I felt a wrench that was like physical pain. And then realized she had stopped talking. Mendocino is only a hundred and fifty miles—about three hours’ drive—north of San Francisco. Los Angeles is seven hundred miles to the south.

  “He told me he was going to L.A.,” I said. I tried frantically to think of a reason for Ben to lie. I needed some relief from the pain in my chest or I was going to die.

  “I don’t know if I have confederates falling out, one liar, or two,” she snapped. “But be careful, Ms. Bogart. If you’re telling the truth, then he’s lying to you.”

  She hung up and my thoughts flew backward, like a vehicle veering into an unavoidable boulder. Ben had been alone in the living room.

  I spun around to look at the firewood basket. The gym bag lay on the hearth, not safely hidden under the logs. I skidded over to it, grabbed it, and pulled open the zipper. The CD was gone. I dug around frantically in the bag. It had to be there. Had to be. The telephone chirped again as I stood stupidly in the living room, staring at the empty bag in my hands. I answered it like a robot.

  “What is the matter with your voice?” Grandfather said as soon as I said hello.

  “I’m coming down with a cold,” I said, and sniffed miserably.

  He made an impatient noise. “Tcha. Nonsense, Theophania. What is the matter? I assume you felt no ill effects from the earthquake?”

  What earthquake? Oh, right. Probably because he didn’t sound in the least sympathetic, I poured it all out about the gunshot and the cleaned-out garage. After an intake of breath and a second’s silence, he only said: “You were lucky, Theophania. I have warned you not to be so impulsive.”

  I barely heard him. “He lied. He wasn’t in L.A. He could have been here in San Francisco last night when my garage was cleaned out.”

  As I talked, I thought of something so damning that it took my breath away. I felt something go very still, deep inside me.

  “Theophania?” Grandfather said sharply. “Are you still there?”

  I felt physically ill. “I found a lapel pin in the garage,” I whispered. “I didn’t say it was a shamrock, but Ben knew. How would he know?”

  Grandfather remained quiet until I had talked myself into silence. When I began to repeat myself, he said austerely: “I am seldom wrong about people. Men, anyway,” he added, in a rare flash of insight. “The most direct solution to a difficulty is usually best. He might have had a good reason for changing his plans and not going to Los Angeles. It’s possible that he has an explanation for all these things,” he added with more compassion. “Ask him, m’dear.”

  Just because it was simple advice didn’t mean it was a bad idea. But Ben wasn’t at the shelter—where AnaZee told me they didn’t have a computer—and he wasn’t downstairs in the studio apartment.

  Ben had disappeared.

  CHAPTER TWENTY-SIX

  I telephoned Ruth D’Allessio, still feeling like hell. Haruto answered their phone and told me that Ruth was at her husband’s bedside at St. Francis. “I’m only here for a few minutes to pack her a bag and to field phone calls,” he said. He sounded as if he’d been crying.

  “Give her my love when you talk to her, and let me know when he can have visitors. Can you tell me what happened?”

  “Ruth said he told her he’d be home for lunch—he said he was going to talk to someone about—about the compost pile.” His voice cracked. “Ruth went out to find him when he was late for lunch. She thought he’d had a heart attack at first, until she noticed he was bleeding. The paramedics said he’s lucky she found him so fast.”

  “He hasn’t been able to say who did it?”

  “I guess we won’t know until he comes out of his coma. If he does.”

  “There’s some doubt?”

  “More than a little. It’s serious, Theo.”

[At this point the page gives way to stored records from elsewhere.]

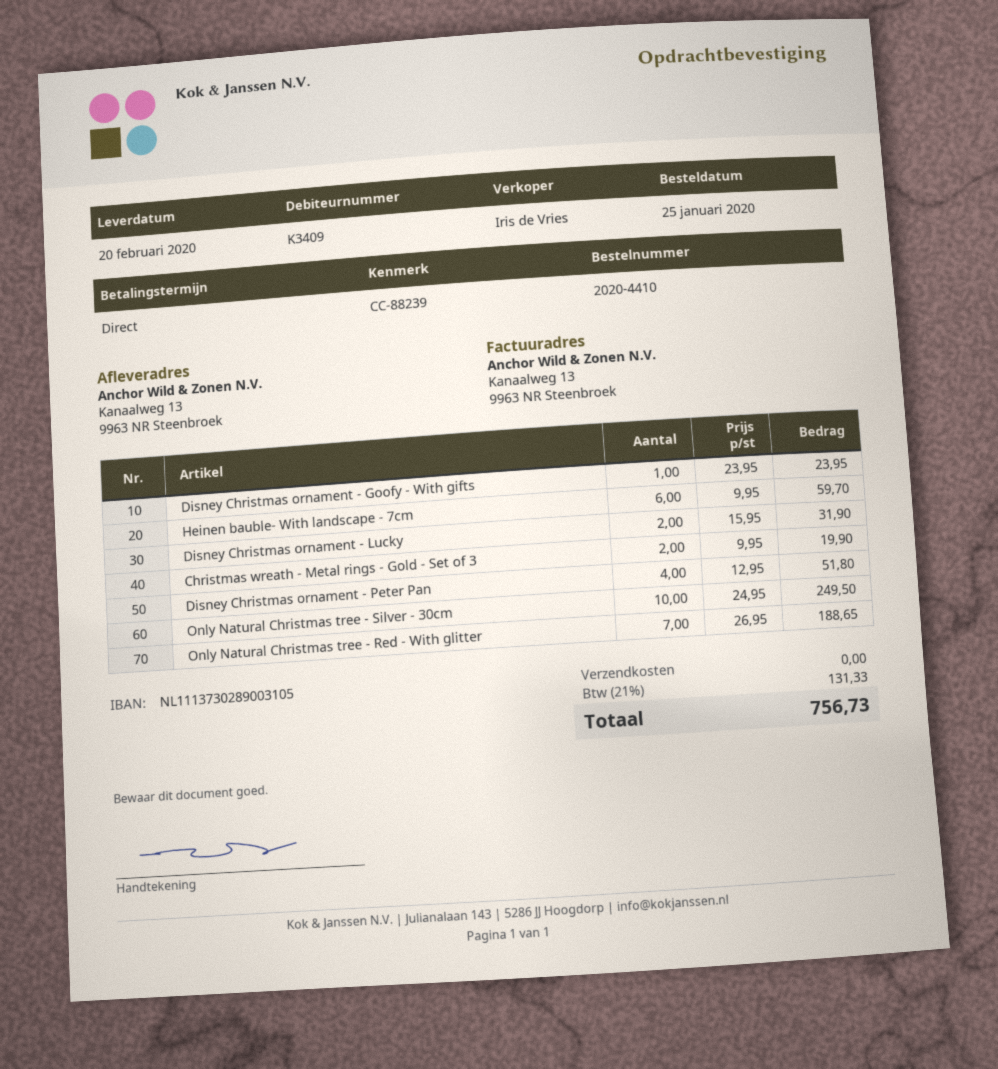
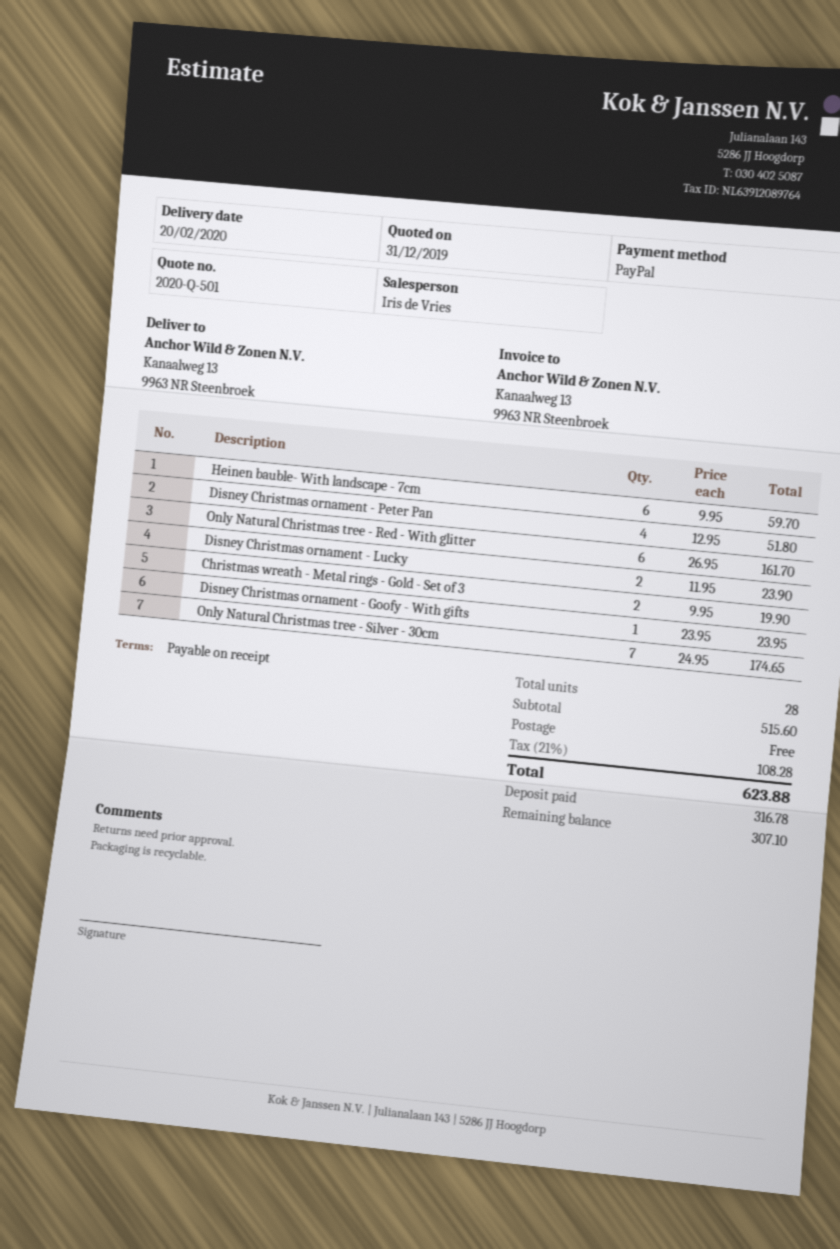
Disney Christmas ornament - Lucky: 2 x 15.95 = 31.90 -> 2 x 11.95 = 23.90
Only Natural Christmas tree - Silver - 30cm: 10 x 24.95 = 249.50 -> 7 x 24.95 = 174.65
Only Natural Christmas tree - Red - With glitter: 7 x 26.95 = 188.65 -> 6 x 26.95 = 161.70
tax: 21% = 131.33 -> 21% = 108.28
total: 756.73 -> 623.88

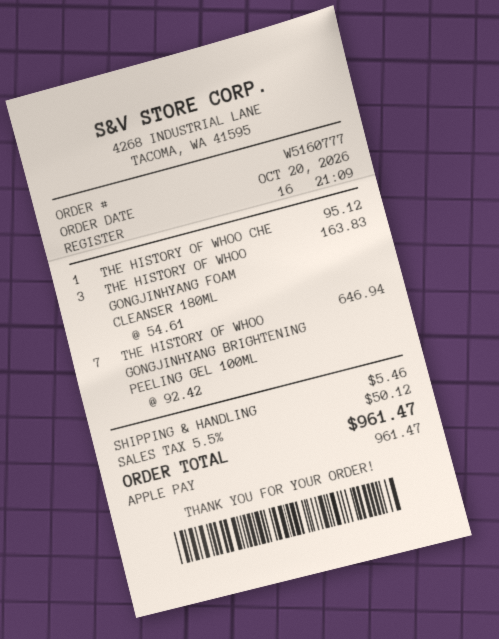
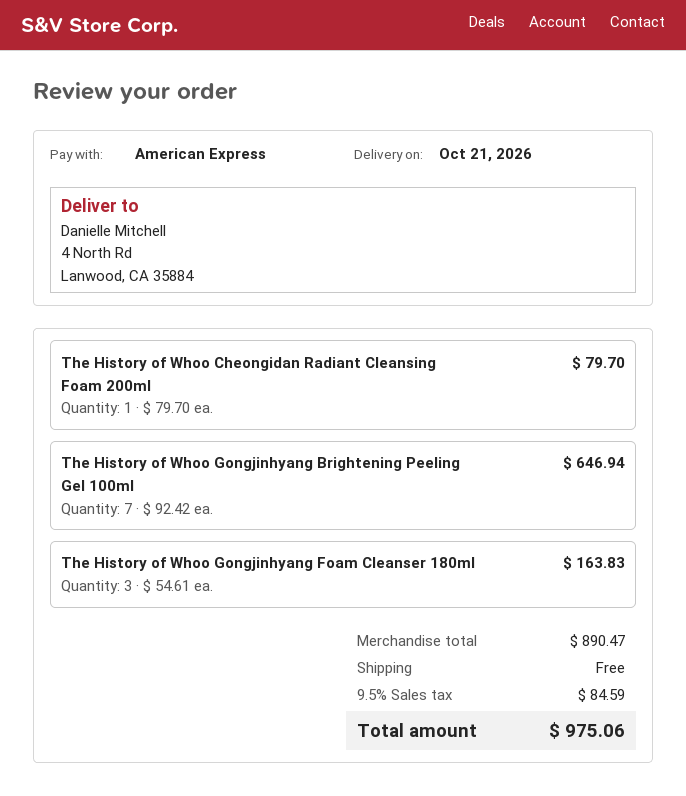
payment method: Apple Pay -> American Express
THE HISTORY OF WHOO CHE: 1 x 95.12 = 95.12 -> 1 x 79.70 = 79.70
shipping: 5.46 -> 0.00
tax: 5.5% = 50.12 -> 9.5% = 84.59
total: 961.47 -> 975.06

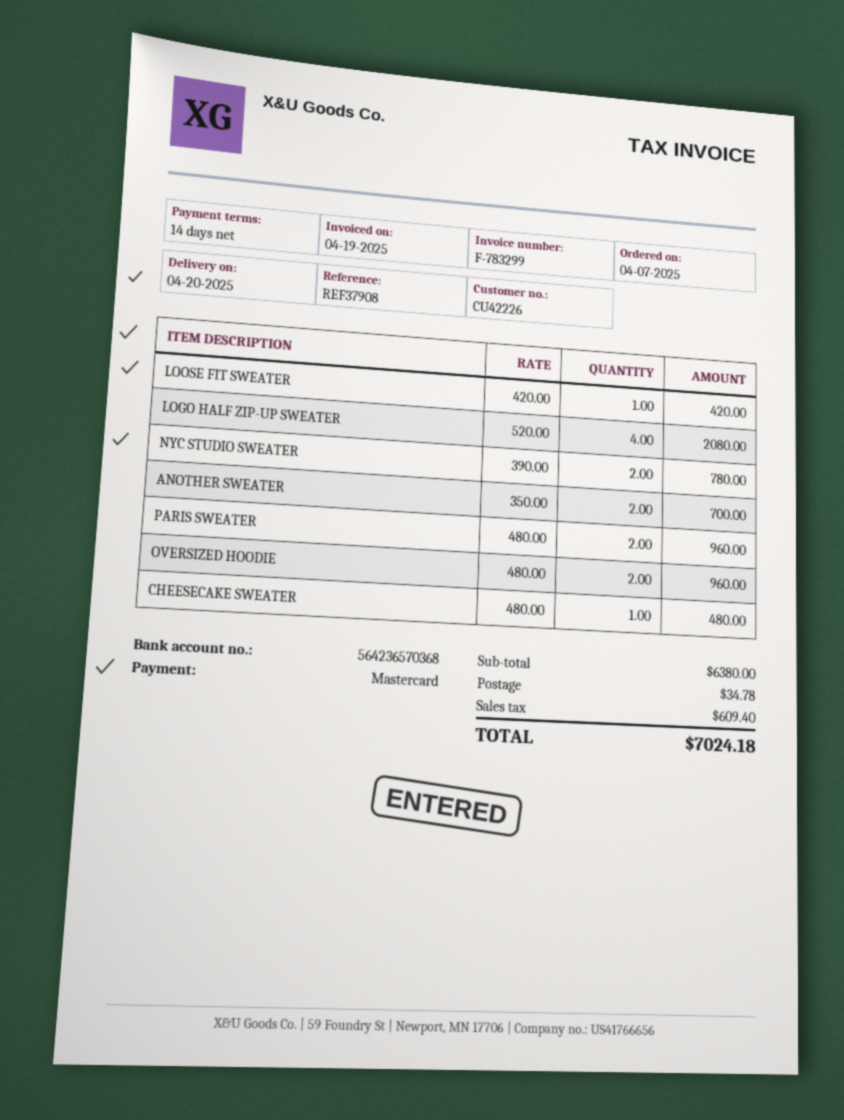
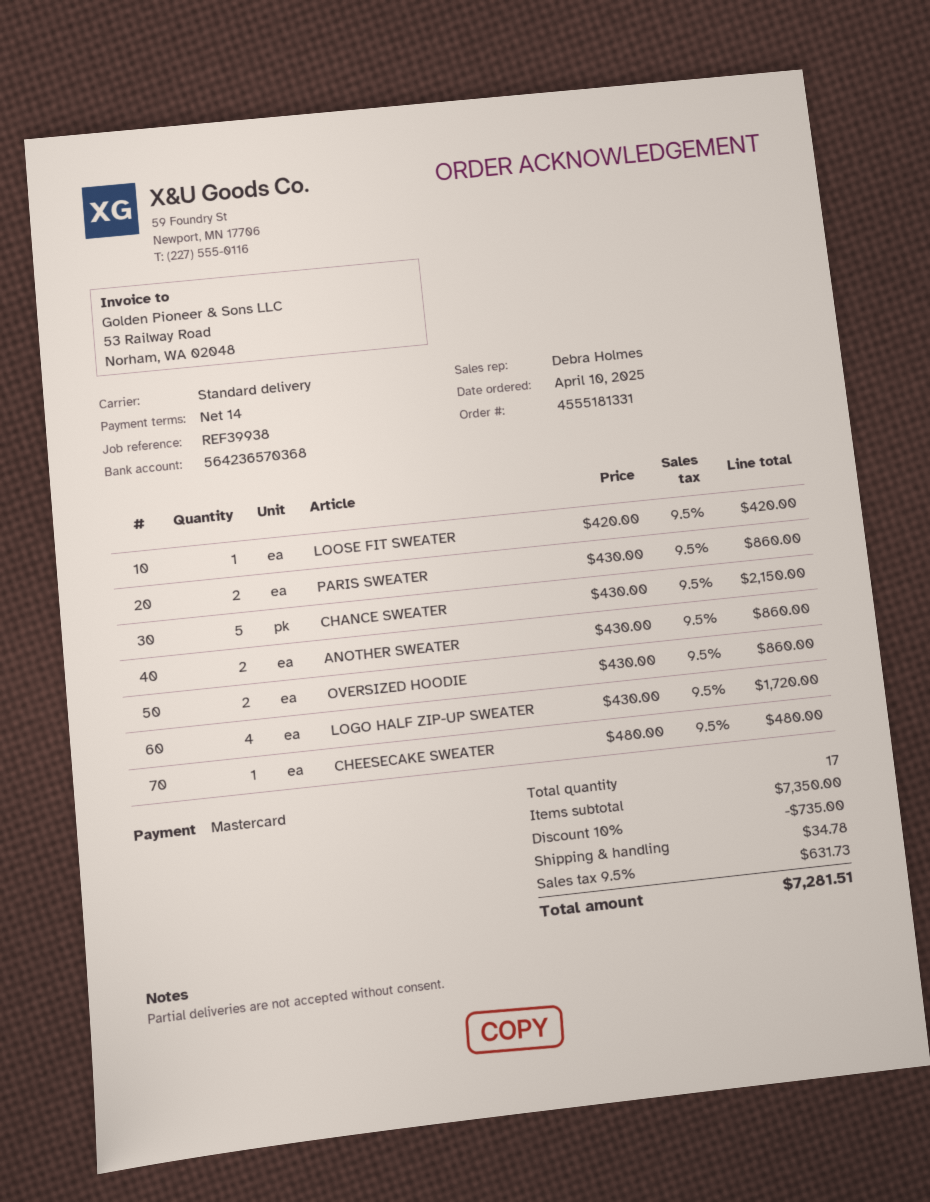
order date: 2025-04-07 -> 2025-04-10
reference: REF37908 -> REF39938
LOGO HALF ZIP-UP SWEATER: 4 x 520.00 = 2080.00 -> 4 x 430.00 = 1720.00
NYC STUDIO SWEATER: 2 x 390.00 = 780.00 -> none
ANOTHER SWEATER: 2 x 350.00 = 700.00 -> 2 x 430.00 = 860.00
PARIS SWEATER: 2 x 480.00 = 960.00 -> 2 x 430.00 = 860.00
OVERSIZED HOODIE: 2 x 480.00 = 960.00 -> 2 x 430.00 = 860.00
CHANCE SWEATER: none -> 5 x 430.00 = 2150.00
subtotal: 6380.00 -> 7350.00
discount: none -> 10% = 735.00
tax: 609.40 -> 631.73
total: 7024.18 -> 7281.51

  I hung up feeling even worse than before.

  The meeting almost immediately afterward with Inspector Lichlyter gave me no time to recoup. It took place in the presence of a surly Basque locksmith in a black wool beret, who worked stolidly to replace my back-door lock and install a safety chain. He insisted on being paid in cash. I had to borrow five dollars from the inspector. She handed over the five dollars with an exasperated smile, but the depressed-looking lines in her face returned when I gave her the torn gym bag. She punctiliously folded it into a see-through evidence pouch, but I could tell that the absence of the CD was a sore point.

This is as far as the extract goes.